Task ->
Within the records below is a range that opens at the line with "text: колкостями, пока" and closes at the line with "text-align: left ->". Return that range word for word, both ends included, and only that range.

Extracted data ->
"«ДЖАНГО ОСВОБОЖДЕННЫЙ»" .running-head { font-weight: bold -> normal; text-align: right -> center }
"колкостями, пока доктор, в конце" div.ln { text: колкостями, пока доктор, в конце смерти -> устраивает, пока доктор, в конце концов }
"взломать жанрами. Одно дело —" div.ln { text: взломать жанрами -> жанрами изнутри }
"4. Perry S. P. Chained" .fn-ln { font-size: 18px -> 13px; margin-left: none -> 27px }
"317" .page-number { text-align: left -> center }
...
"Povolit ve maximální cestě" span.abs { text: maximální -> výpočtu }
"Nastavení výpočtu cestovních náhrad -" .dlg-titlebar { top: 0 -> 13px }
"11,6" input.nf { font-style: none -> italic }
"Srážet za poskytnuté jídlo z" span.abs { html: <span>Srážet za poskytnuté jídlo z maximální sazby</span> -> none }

Solution to this exercise ->
"колкостями, пока доктор, в конце" div.ln { text: колкостями, пока доктор, в конце смерти -> устраивает, пока доктор, в конце концов }
"взломать жанрами. Одно дело —" div.ln { text: взломать жанрами -> жанрами изнутри }
"4. Perry S. P. Chained" .fn-ln { font-size: 18px -> 13px; margin-left: none -> 27px }
"317" .page-number { text-align: left -> center }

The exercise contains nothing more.